複数の飲食店やカラオケ店などが入っている、8階建ての商業ビル。目指すはここの6階だ。
下りのエレベーターに6階から客が乗り込んできたのだろうか、6のボタンに一旦灯った灯りは、地上1階で停止した。定員いっぱいの人数が次々とエレベーターから降りてくる。
すると、中から見覚えのある一人の男性が目に留まった。
「おー、待たせたか。お疲れさん」
ニっと笑うその顔は、何年かぶりに見る瑞樹の笑顔。胸がぎゅっと締め付けられたけれど、気づかないふりをした。

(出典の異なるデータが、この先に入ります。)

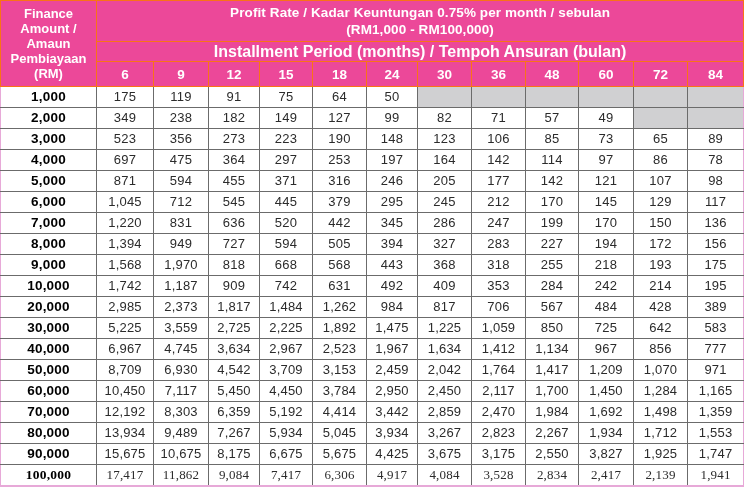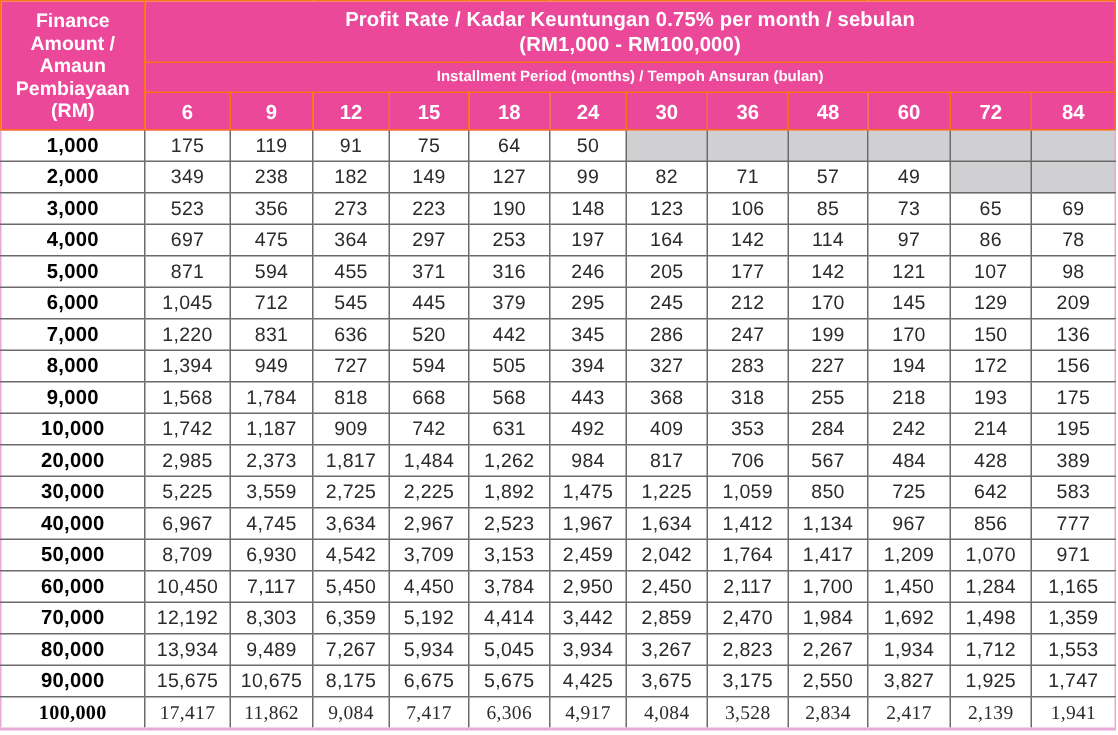"Installment Period (months) / Tempoh" th.sub-cell { font-size: 10px -> 16px }
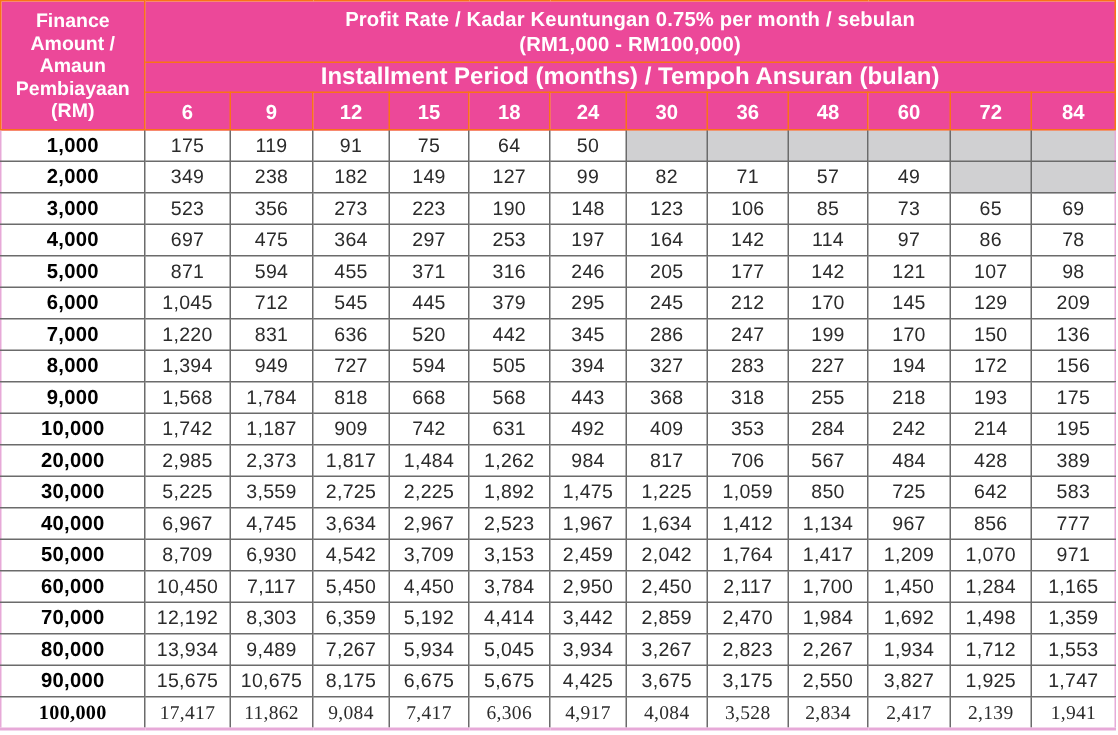"69" td.last { text: 69 -> 89 }
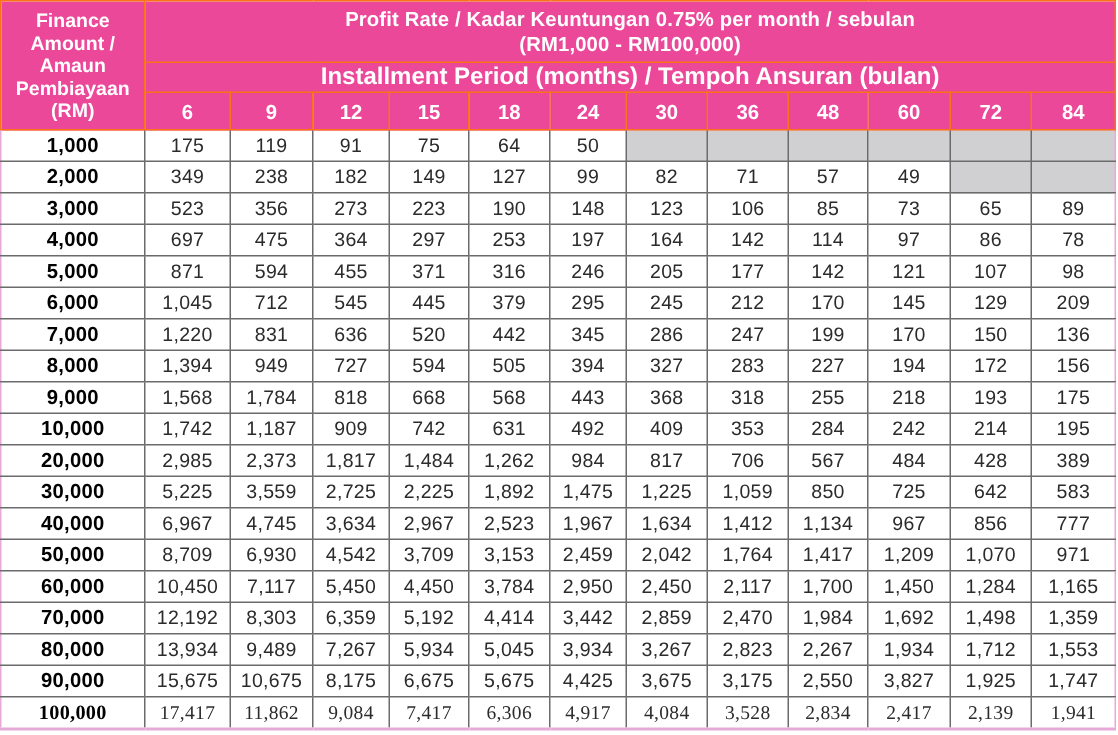"209" td.last { text: 209 -> 117 }
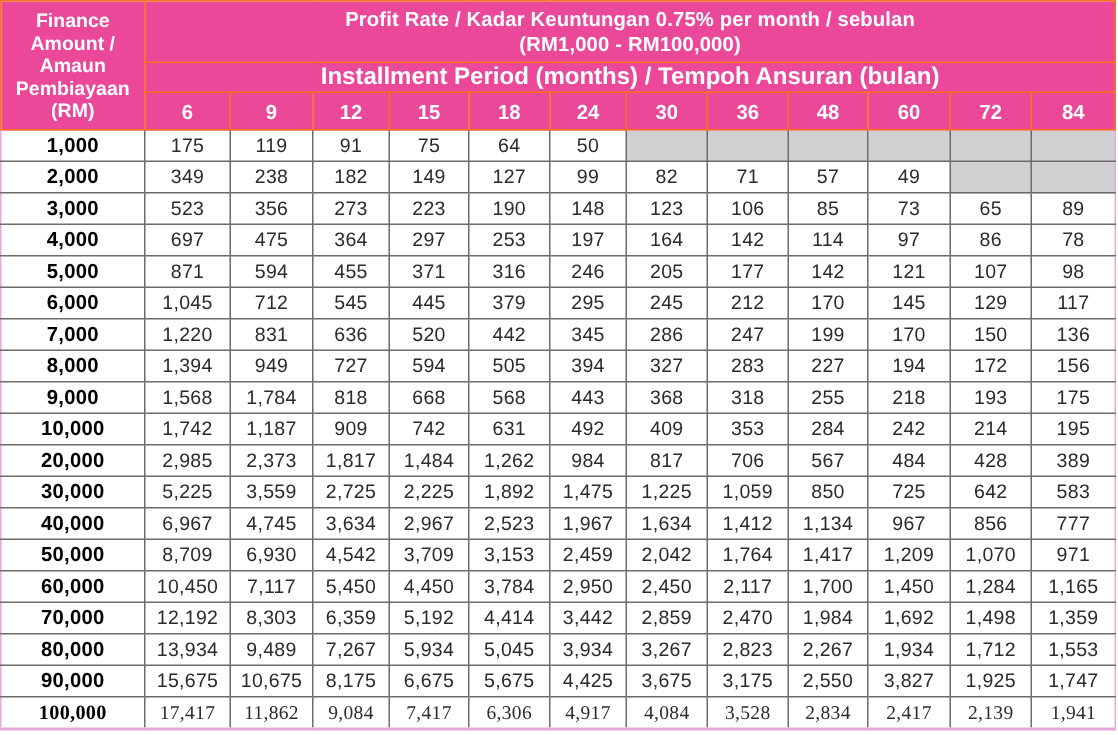"1,784" td { text: 1,784 -> 1,970 }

エレベーターに乗ると、おもむろに髪の毛に触れられる。
「髪、切ったのか」
「うん」
何か言いたそうな瑞樹の言葉を遮るように口を開いた。
「変? 高校のときくらいでしょ」
「……ん、そうだな。悪くないんじゃね」
「そこは似合ってるって言っておいてよ」
ぺしっと背中を叩き、軽口をたたいて見せた。
「久しぶり、百合子ちゃん。とりあえず座って」
席へ向かうと久しぶりに見る蒼佑くんの姿があった。どこに座ろうかと立ちすくんでいると、瑞樹が「奥に座れよ」と促してくれる。
「上着かけるか?」
何事もなかったように自然にふるまってくれるのは嬉しい。けれど、私はなぜここにいるんだろうと、ふと疑問に思った。
とりあえず、ビールを頼んで乾杯をする。
あれから何度か、蒼佑くんに飲みに誘われて会うこともあったけれど、特別興味をそそるような話をした覚えはない。そこそこの愚痴と、そこそこの世間話なんかの、当たり障りのない会話。
対して蒼佑くんも、あれこれ土足で踏み荒らすようなことはせず、適度な距離感を保ってきたつもりだった。
それが不服だったのだろうか、今日は、今までにないくらい質問が飛んできた。
瑞樹とは高校の同級生だったこと、三年間クラスが一緒だったこと、上京してくる前は地元にいたこと。
地元は何が有名かとか、今の仕事に就いた理由とか。
一つ不服なのは、今まで蒼佑くんの前では煙草を吸ったことはなくて、瑞樹の余計な一言でばれてしまったけれど、無難に上手く切り返せたと思う。
同僚やら同級生やら飲み友達の集まりだったということもあって、思っていたより気負わず話せていたように感じる。
充実感に満ち足りて余韻に浸っているときに、思いもよらぬ一言が投下された。